I need to quote this review by Letterboxd member Maëva in full:
”Well I’m a black girl, I’m French and I’m from a poor neighborhood, and I never felt as happy to be this girl as when I was watching this film. Seeing people that look like my friends, like me, on the big screen, as heroines… Seeing friendship, love and most importantly youth through the faces of black girls… That’s something I’ll never forget. Grand, heartfelt, beautiful, Bande de Filles is maybe not the movie of your year but it’s definitely mine’s.”
Rated: 4,5 / 5
Movie review: Ghostbusters (2016)
First and foremost: It was better than I expected. It’s not totally worthless. But…
Ghostbusters 2016 can easily be dismissed as a “lazy, uninspired rehash of pre-existing iconography”, as I read elsewhere, which is true when it comes to all Hollywood remakes/reboots, but it cannot be dismissed just because there are female leads (as I’ve read countless of times); that’s just plain stupid.
For me, this is fairly easy: There are different kinds of comedy, and comparing the reboot with the original, anyone should be able to spot the difference.
I watched the original Ghostbusters (1984) the other day and I enjoyed it like I did when I was 9 years old. Nostalgia, but even more than that: It’s my kind of comedy. The subtle humor courtesy of Egon Spengler and Peter Venkman is hitherto unsurpassed in my book. It still holds up.
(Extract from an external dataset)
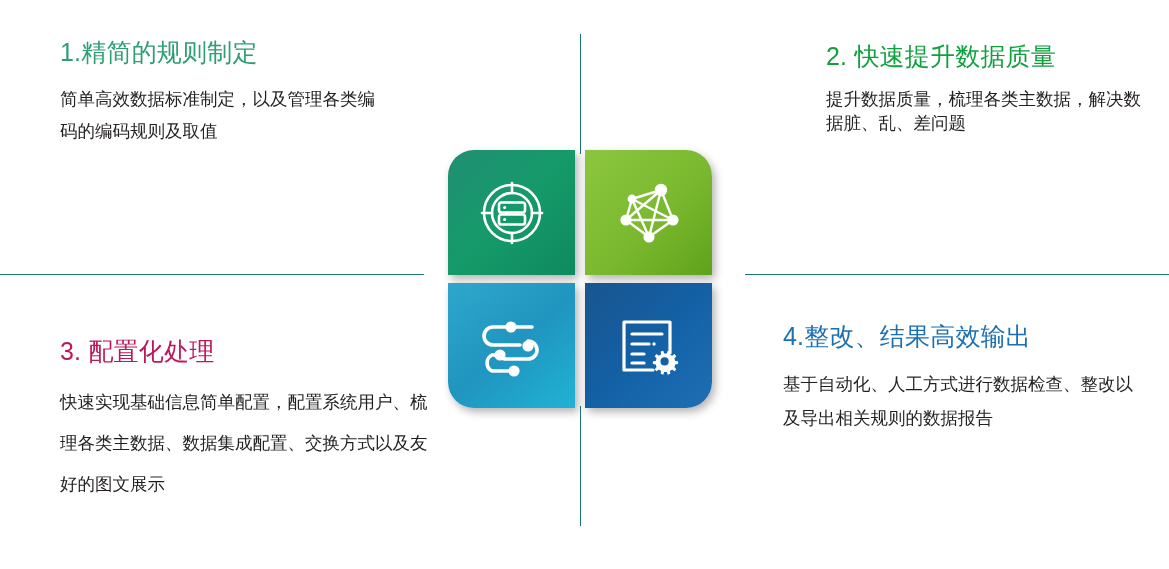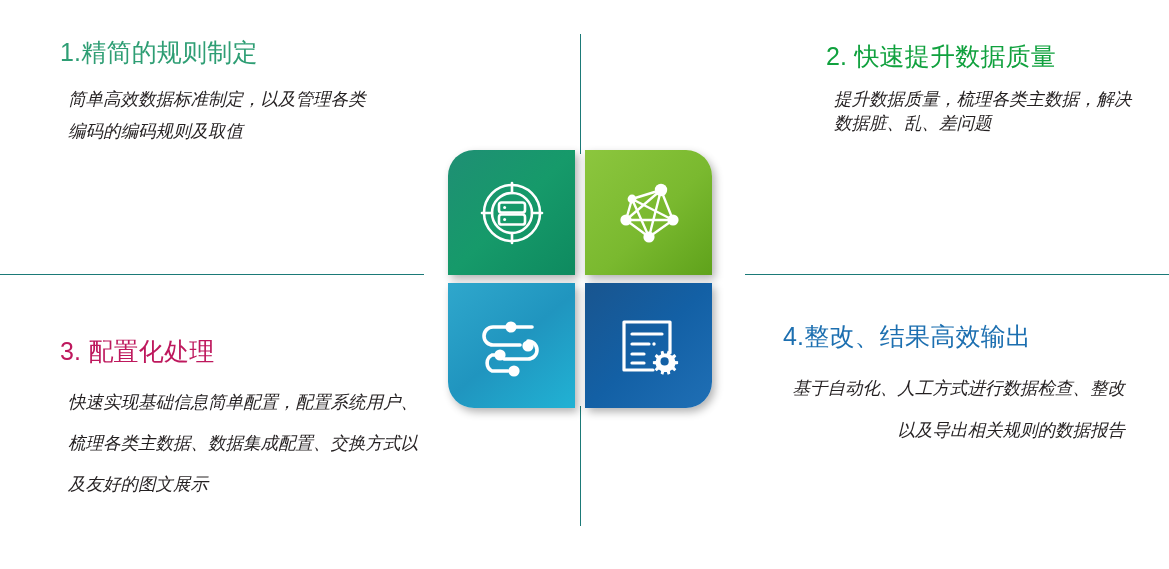"简单高效数据标准制定，以及管理各类编码的编码规则及取值" .quad-body { font-style: italic -> none; margin: 8px -> 0 }
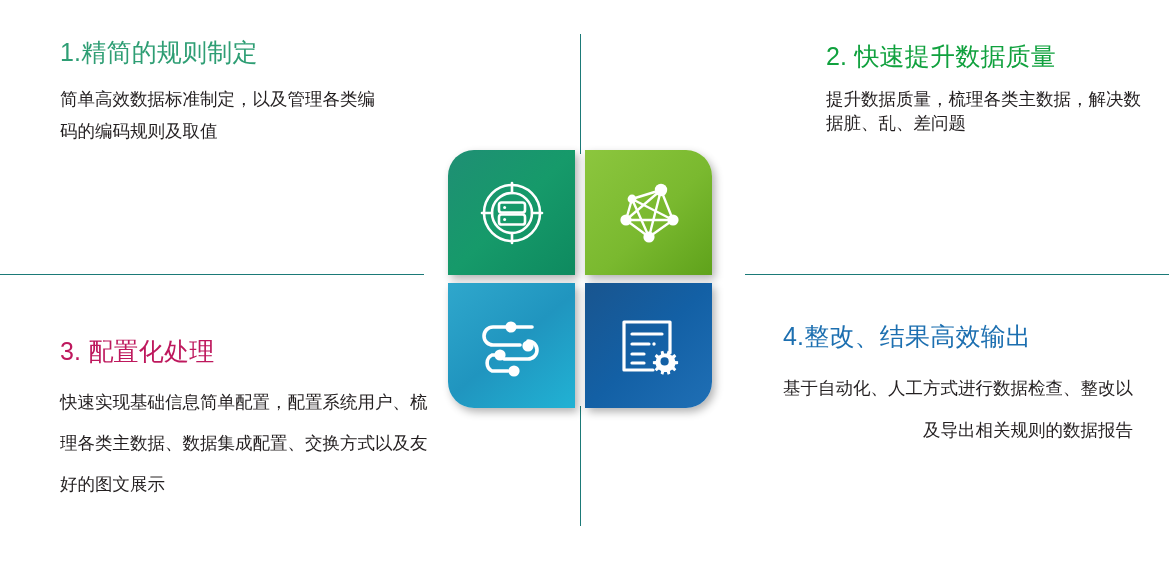"基于自动化、人工方式进行数据检查、整改以及导出相关规则的数据报告" #quad4 .quad-body { line-height: 42px -> 34px; text-align: right -> none }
32 years later, Ghostbusters is the total opposite of subtlety. It’s like that annoying, loud, attention seeking idiot in highschool trying way too hard to be quirky, making funny faces and stupid voices 24/7. STFU, please.
The humor is at surface level at best. I mean, fart jokes? Really? Or to be more precise: Queef jokes. I think “cringeworthy” is the word here. And “face palm”. And that’s just the beginning. (And I’m not even going to start with gender politics here. Or cheap product placement. Or the awful business people at Sony (stop making movies, you twats). I could write an essay, but that’s already been done.)
With that said, the ensemble cast probably made the best of a very weak script. Paul Feig fucked it up.
As for the comedy: I laughed three times (the hot dog logo, the Jaws joke and the man shrieking…), which makes it obvious. This wasn’t made for me.
Rated: 1,5 /5
Movie review: Flugparken (2014)
A decent, slow psychological drama about a sociopath about to break. The photo and editing is top notch, presenting a subtle study of a young Swedish man who in his own mind thinks he does good.
“Flugparken” has been compared to “Taxi Driver”, “Falling Down” and even “American Psycho”, but even though this is more than your average Swedish movie, it’s still average.
Well worth watching for the great photo, though. And the acting is not that bad either.